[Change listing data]

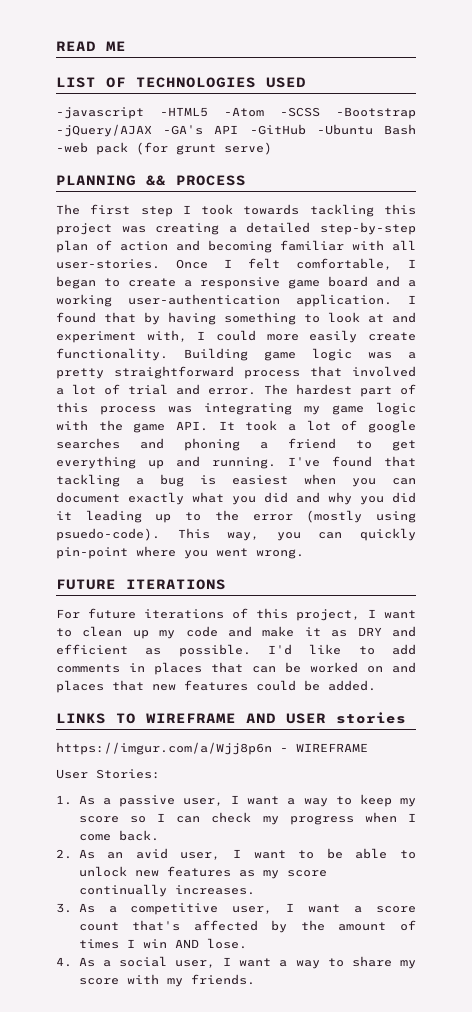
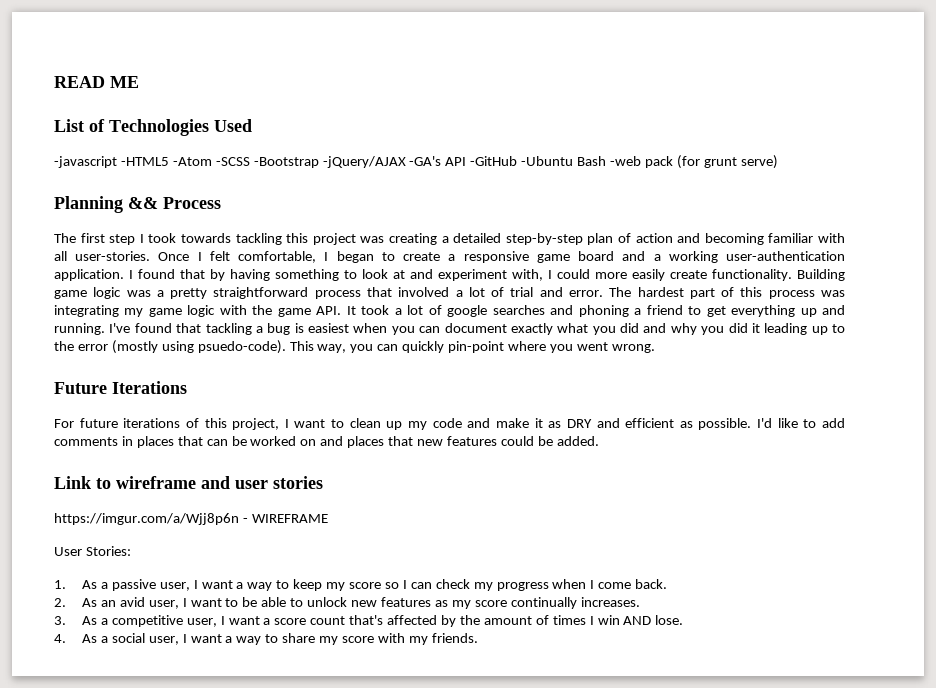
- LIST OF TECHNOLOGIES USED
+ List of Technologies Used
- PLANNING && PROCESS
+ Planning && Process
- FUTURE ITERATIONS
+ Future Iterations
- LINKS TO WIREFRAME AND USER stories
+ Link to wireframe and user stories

## [Work request]
Pictures are to be omitted; otherwise, write out the data exactly as it appears.

## [Task answer]
- LIST OF TECHNOLOGIES USED
+ List of Technologies Used
- PLANNING && PROCESS
+ Planning && Process
- FUTURE ITERATIONS
+ Future Iterations
- LINKS TO WIREFRAME AND USER stories
+ Link to wireframe and user stories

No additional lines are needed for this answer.